The Storm and the Matriarch

Houna moved like stone—slow but unstoppable. At seventy-eight, her body bore the weathered signs of time, but her mind remained sharp, her instincts lethal. Age hadn't softened her—it had crystallized her into something impenetrable.

She hadn't stepped into the open world of the underworld in nearly five years. Not since she helped Gina vanish. But silence didn't mean absence. In the shadows, she still held influence. Her name alone could cause hesitation, even among the most hardened players.

So when the message came from Don Silvano himself, she didn't ignore it.

It arrived in the form of a leather-bound ledger, its corners cracked, its pages yellowed with time. Inside, pressed between coded receipts and silent contracts, was a simple note.

"It begins again. Lansing breathes too loudly. Prepare."

Houna traced her fingers over the paper. She didn't need more explanation. Don Silvano never spoke twice.

She turned slowly in her carved wooden chair and dialed a number from memory—a secure line. One that only rang to a certain room in Gina's fortress.
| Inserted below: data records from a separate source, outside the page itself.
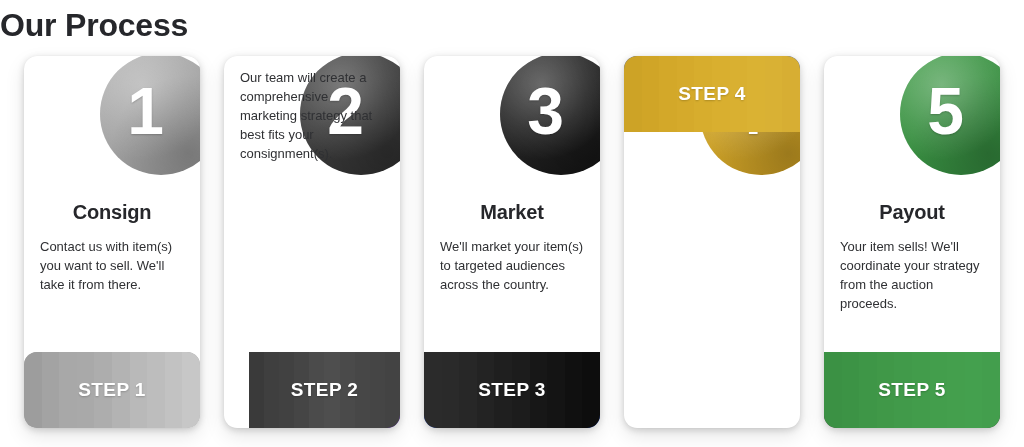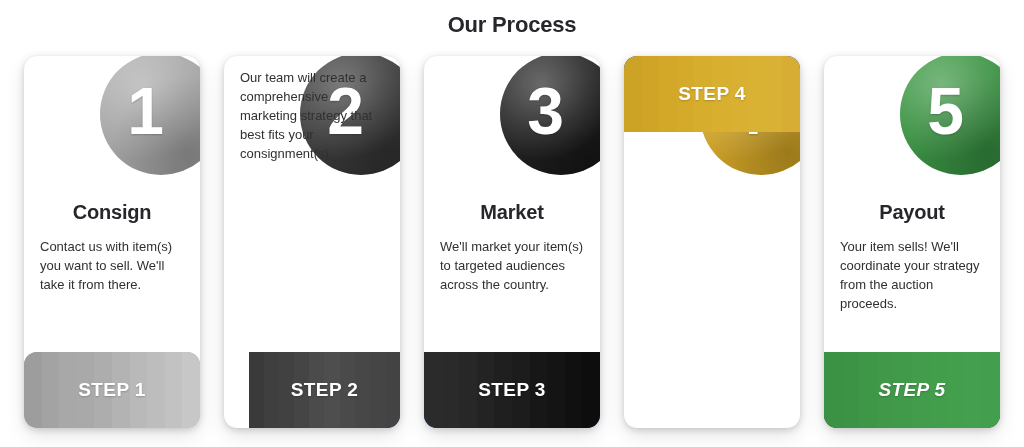--- a/index.html
+++ b/index.html
@@ -29,8 +29,8 @@
     top: 7px;
     left: 0;
     width: 1024px;
-    text-align: center;
-    font-size: 22px;
+    text-align: left;
+    font-size: 32px;
     font-weight: 700;
     letter-spacing: -0.2px;
     color: #26272b;

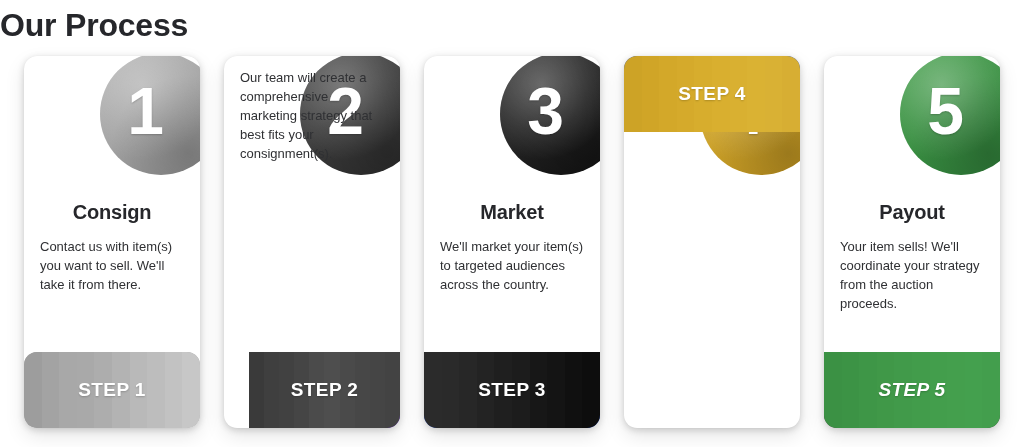--- a/index.html
+++ b/index.html
@@ -268,7 +268,7 @@
           <div class="card-title">Payout</div>
           <div class="card-desc">Your item sells! We'll coordinate your strategy from the auction proceeds.</div>
         </div>
-        <div class="card-footer" style="background: #404040; font-style: italic;">
+        <div class="card-footer" style="background: #404040;">
           <div class="footer-bands">
             <i style="background: rgb(59, 145, 68);"></i>
             <i style="background: rgb(60, 147, 69);"></i>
Gina answered on the second ring.

"Aunt."

"Child."

There was a long silence before Houna spoke again. "It's time."

Gina didn't argue. "He made his move."

"And we'll make ours. I'm returning."

"I thought you said you were done with war."

"I was," Houna said coolly. "But war wasn't done with me."

The first strike came hours later—not in blood, but in legacy.

Richard Lansing received a handwritten letter delivered by an anonymous courier. It was addressed to him in a calligraphy few still used. He recognized the style immediately.

Houna.

Inside was a photograph of a woman—frail, white-haired, but undeniably beautiful. Her name: Marianne Lansing.

His wife. Dave's mother. Presumed dead by the world, but very much alive.

The image was dated only two days prior.

She was in a hospice, somewhere lush. The background hinted at a European coastline. She was smiling.

The message beneath the photo was short:

"She breathes. Because I let her."

Richard's hands trembled.

No one—not even his inner circle—knew where Marianne was. He had hidden her away after her breakdown, buried the story, silenced the staff. It was his final proof that he controlled everything.

And now, that illusion was shattered.

Houna sat in a quiet courtyard under a canopy of olive trees. She watched as a young boy played in the fountain nearby. Her bodyguard sat at a respectful distance, but within reach. She didn't look like a threat. That was the danger.

Her phone buzzed once. A secure message.

"Message received. He knows."

She allowed herself a single, satisfied breath.

"You think I didn't watch you rise, Richard?" she murmured. "I watched you climb by stepping on corpses. But you forgot one thing."

She turned to the fountain, as if addressing the water itself.

"No one steps on my blood and survives."

Later that night, Gina met her aunt in a secure retreat buried within the Alps. The air was cold and thin, but the fire inside blazed high.

Houna sat wrapped in dark green velvet, her gray eyes still sharp enough to slice.

"You've done well," she said, lifting her glass. "Stronger than I ever was."

"I'm only standing because of you," Gina replied, pouring her own drink.

"We're not done standing. He will come harder next time. Men like Lansing never take humiliation lightly."

Gina nodded. "And I won't take Davina's safety lightly either."

"She reminds me of your mother," Houna said wistfully. "So much fire in her little hands."

"She's already asking questions."

"Then you teach her how to survive the answers."

Elsewhere, Richard Lansing stood alone in his study, the photo of Marianne laid out beside the engagement contract.

His hands still shook.

She was alive.

And worse—someone else had found her.

He picked up the secure line and called a name only whispered in the oldest rooms of the underworld.

"I need extraction. And silence. Whatever it costs."

A pause.

A voice responded: "And when she's recovered?"

Richard stared at the photo, his face unreadable.

"She disappears again. For good."

But this time, Richard was no longer sure he was the one doing the disappearing.

Because Houna was back.

And she never played fair.

In the morning, the world would go on. But in the corners of power, the whispers had already begun:

"The storm has a name. And it wears a crown."